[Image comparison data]
================================

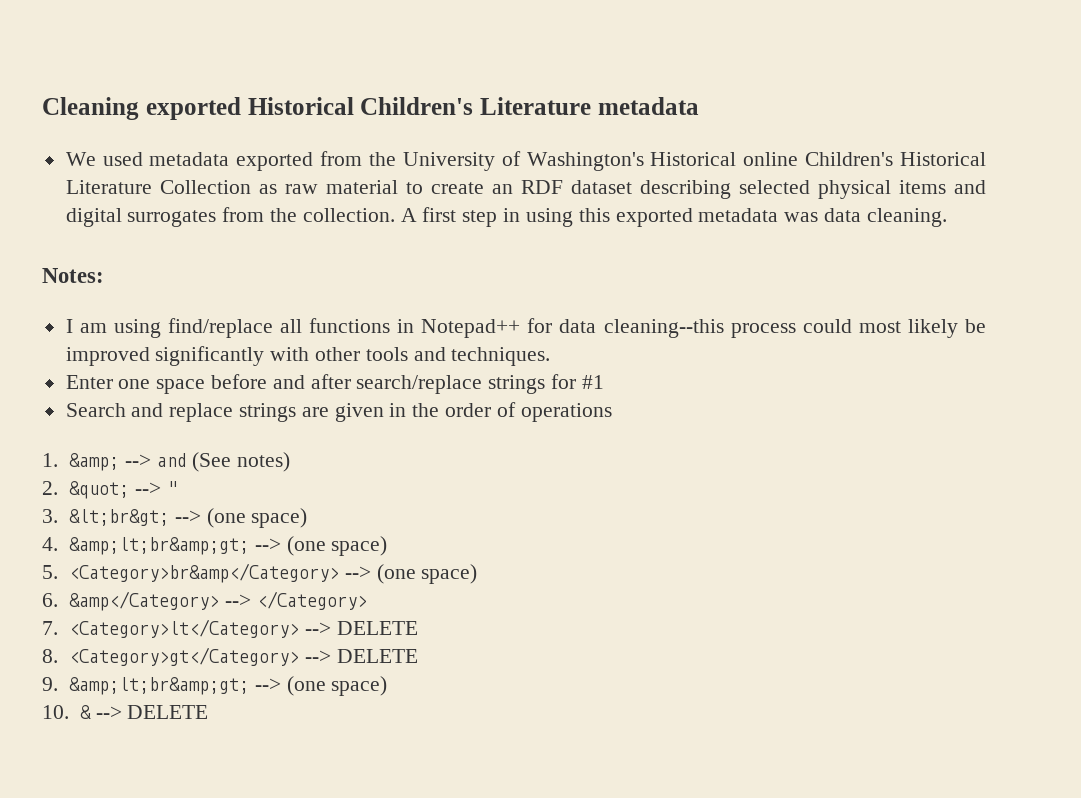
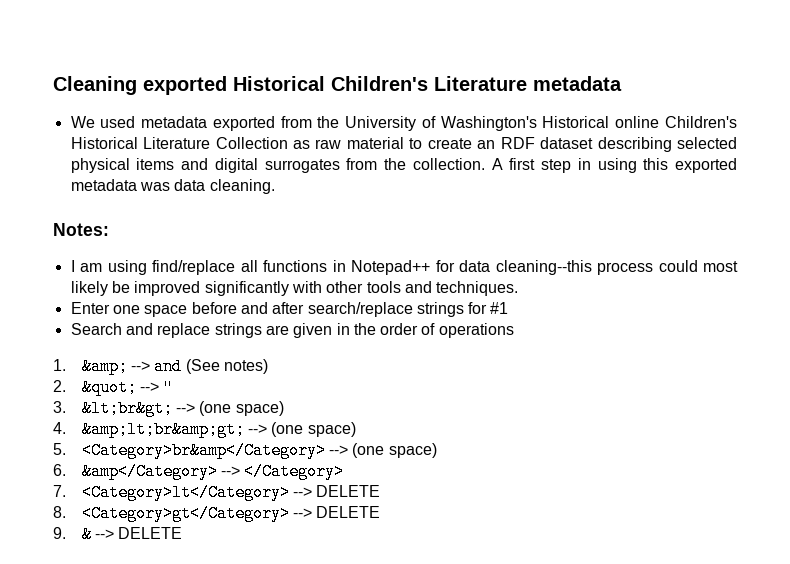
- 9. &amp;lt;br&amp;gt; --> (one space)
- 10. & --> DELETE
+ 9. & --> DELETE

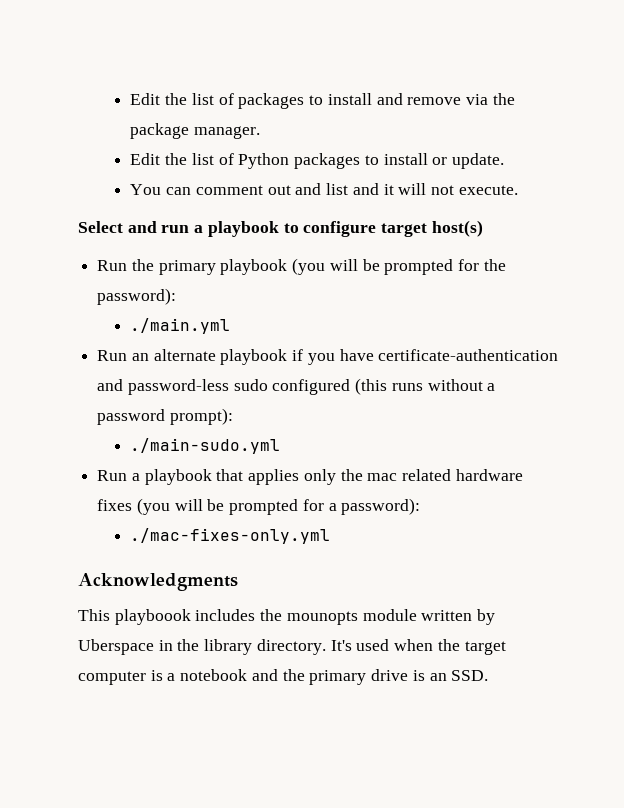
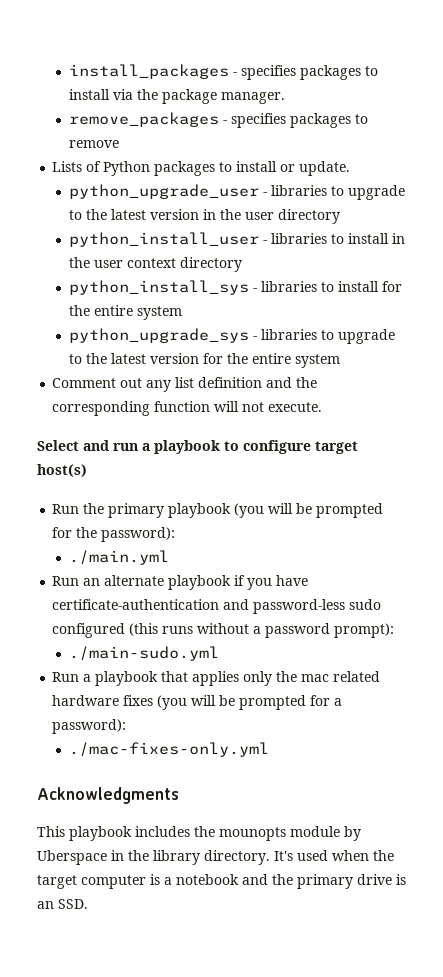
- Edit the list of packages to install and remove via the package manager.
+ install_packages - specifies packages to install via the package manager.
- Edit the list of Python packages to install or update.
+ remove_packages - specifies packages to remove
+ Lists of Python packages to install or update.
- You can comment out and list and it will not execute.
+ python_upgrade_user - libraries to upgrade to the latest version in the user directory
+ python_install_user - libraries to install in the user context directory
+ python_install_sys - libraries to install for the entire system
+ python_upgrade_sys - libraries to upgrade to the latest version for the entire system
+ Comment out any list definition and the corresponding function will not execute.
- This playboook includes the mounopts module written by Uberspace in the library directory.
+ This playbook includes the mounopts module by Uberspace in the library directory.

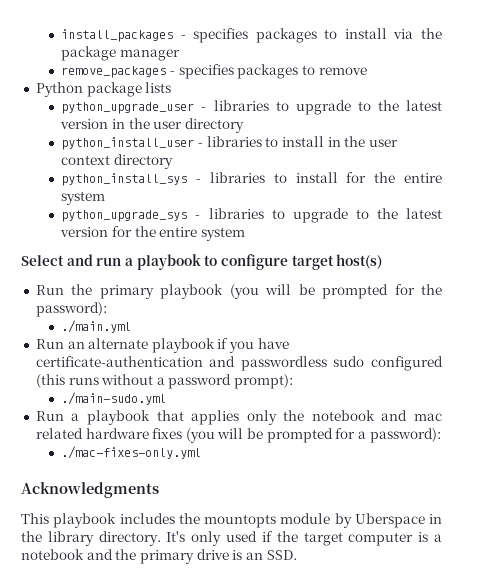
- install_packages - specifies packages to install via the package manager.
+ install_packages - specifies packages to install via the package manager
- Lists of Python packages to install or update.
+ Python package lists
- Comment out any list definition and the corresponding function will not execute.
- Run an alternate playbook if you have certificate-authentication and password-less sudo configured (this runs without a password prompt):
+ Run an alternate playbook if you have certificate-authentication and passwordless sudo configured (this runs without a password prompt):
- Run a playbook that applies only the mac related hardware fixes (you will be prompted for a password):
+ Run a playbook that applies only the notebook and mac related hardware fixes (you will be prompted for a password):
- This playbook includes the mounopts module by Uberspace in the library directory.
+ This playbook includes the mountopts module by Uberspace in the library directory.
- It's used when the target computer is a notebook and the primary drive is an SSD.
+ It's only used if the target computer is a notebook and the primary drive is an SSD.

================================

- _Task brief_
Lines containing the word "system" are to be located in the entries and copied.

- _Task output_
+ python_install_sys - libraries to install for the entire system
+ python_upgrade_sys - libraries to upgrade to the latest version for the entire system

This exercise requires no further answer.